Texas Competitive Electric Holdings Company LLC (“TCEH”) and TCEH Finance, Inc. (together with TCEH, the “Issuer”), both indirect wholly-owned subsidiaries of Energy Future Holdings Corp. (“EFH Corp.”), announced today that they have priced a private offering of $350 million principal amount of 15% Senior Secured Second Lien Notes due 2021, Series B (the “New Notes”). The offering is expected to close on or about October 20, 2010, subject to customary closing conditions. The Issuer intends to use the net proceeds from the offering for the payment, repayment or prepayment of term loans under TCEH’s Credit Agreement, dated as of October 10, 2007, as amended, and/or the repurchase of principal amounts outstanding of the Issuer’s 10.25% Senior Notes due 2015, 10.25% Senior Notes due 2015, Series B and 10.50%/11.25% Senior Toggle Notes due 2016 (collectively, the “TCEH 2015/2016 Notes”), which may include repurchases of TCEH 2015/2016 Notes in connection with this offering, including from certain of the initial purchasers.

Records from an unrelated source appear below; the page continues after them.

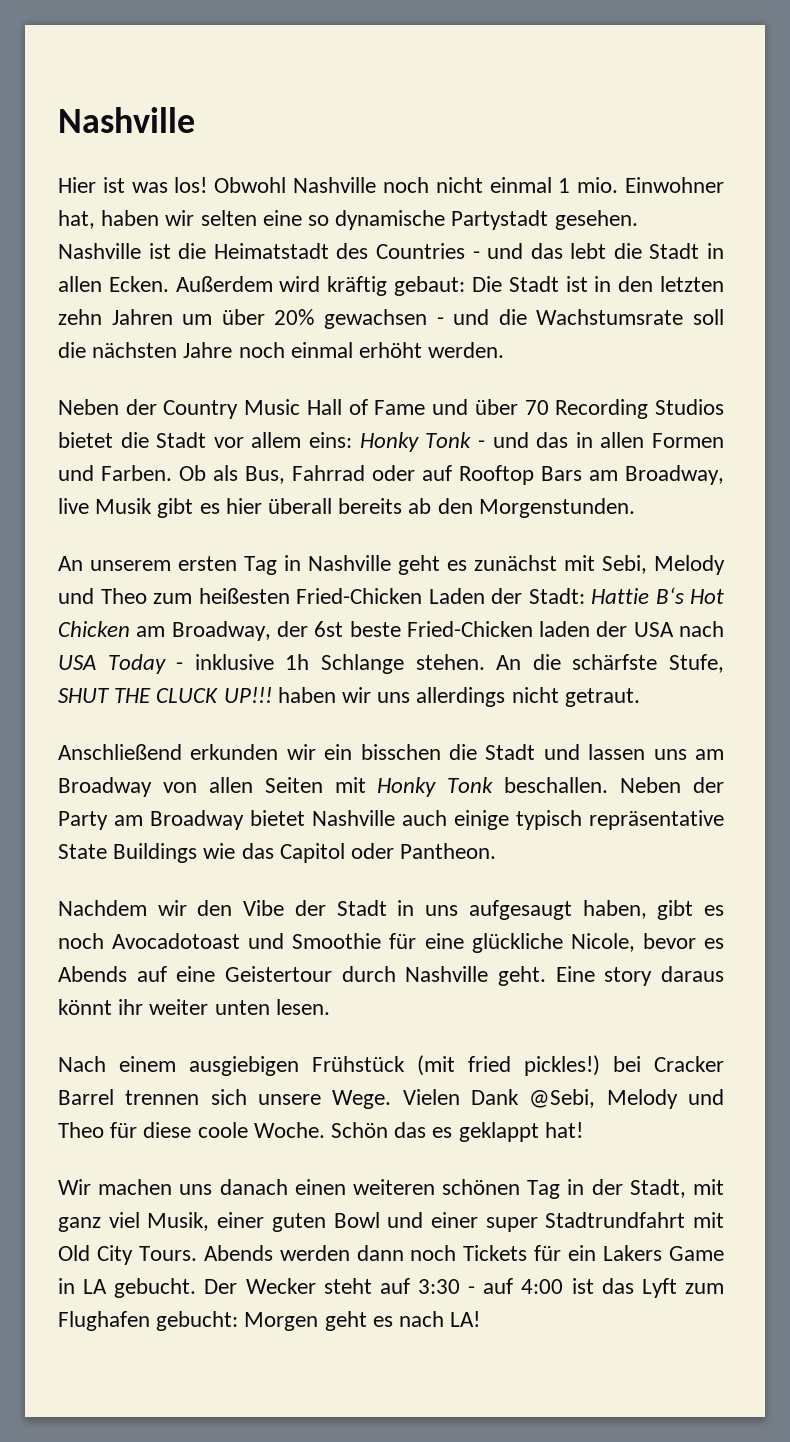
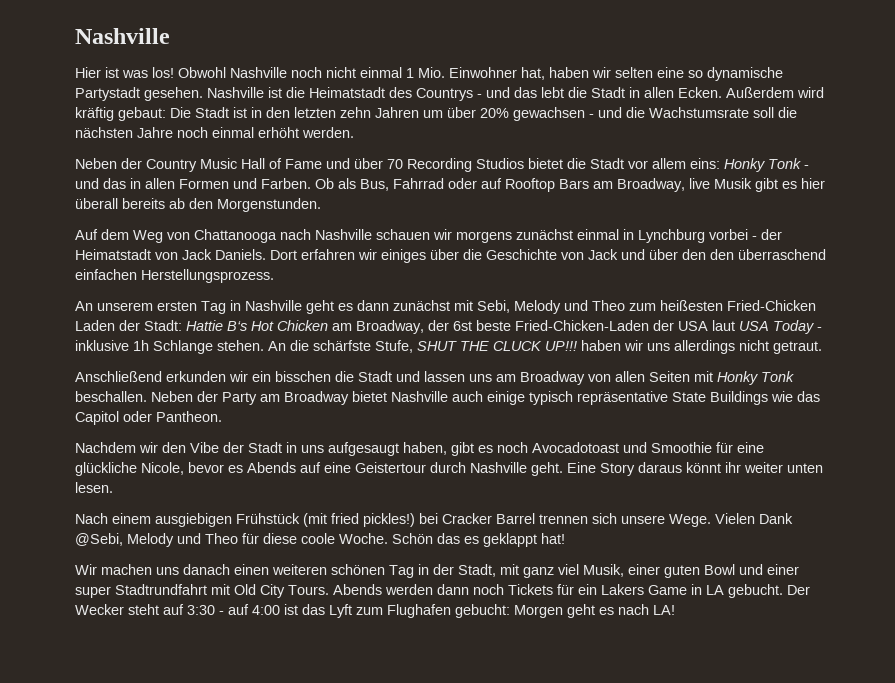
[577,177,619,193] mio. -> [418,67,445,78] Mio.
[375,243,465,259] Countries -> [416,88,473,101] Countrys
(635, 508) none -> [75,229,782,243] [75,249,826,263] [75,269,274,283] // Auf dem Weg von Chattanooga nach Nashville schauen wir morgens zunächst einmal in Lynchburg vorbei - der Heimatstadt von Jack Daniels. Dort erfahren wir einiges über die Geschichte von Jack und über den den überraschend einfachen Herstellungsprozess.
(467, 565) none -> [357,300,389,311] dann
[406,621,591,637] Fried-Chicken laden -> [515,320,649,331] Fried-Chicken-Laden
[678,621,724,637] nach -> [712,320,735,331] laut
[604,967,653,986] story -> [600,463,635,476] Story

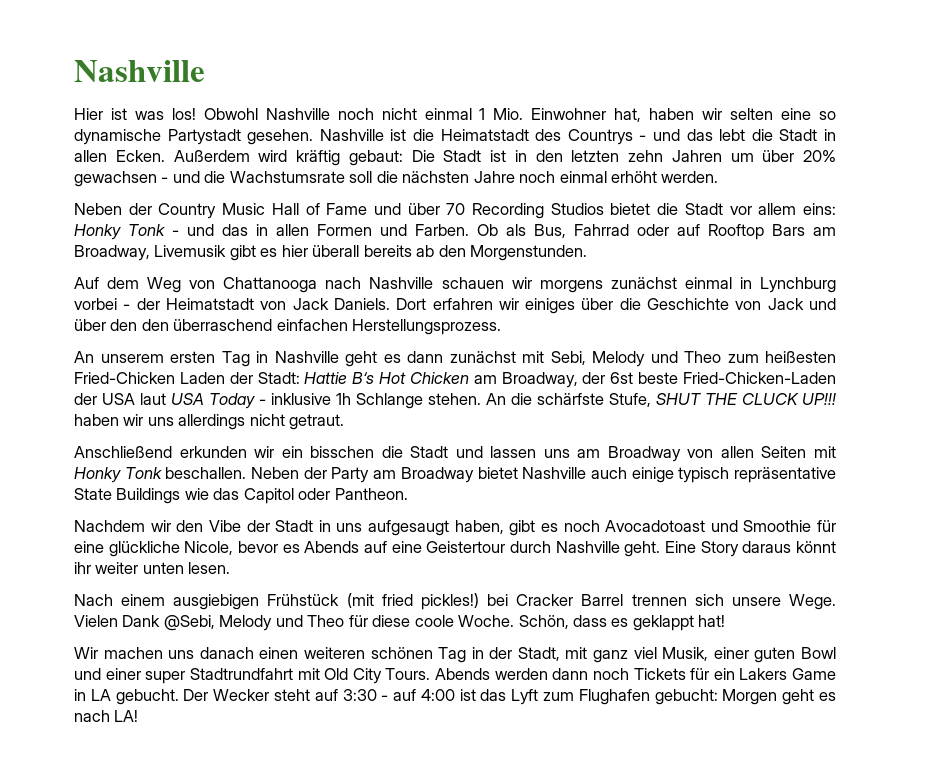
[689,178,752,189] live Musik -> [154,245,227,257] Livemusik
[392,533,460,544] Schön das -> [518,615,608,629] Schön, dass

This press release shall not constitute an offer to sell, or the solicitation of an offer to buy, any of the securities described herein, nor shall there be any sale of these securities in any state or jurisdiction in which such offer, solicitation or sale would be unlawful prior to registration or qualification under the securities laws of such state or jurisdiction. The securities to be offered have not been registered under the Securities Act of 1933, as amended (the “Securities Act”), or any state securities laws and may not be offered or sold in the United States absent registration or an applicable exemption from the registration requirements of the Securities Act and applicable state securities laws. The securities will be offered inside the United States only to qualified institutional buyers in reliance on Rule 144A under the Securities Act and to non-U.S. persons outside the United States in reliance on Regulation S under the Securities Act. This notice is being issued pursuant to Rule 135c under the Securities Act.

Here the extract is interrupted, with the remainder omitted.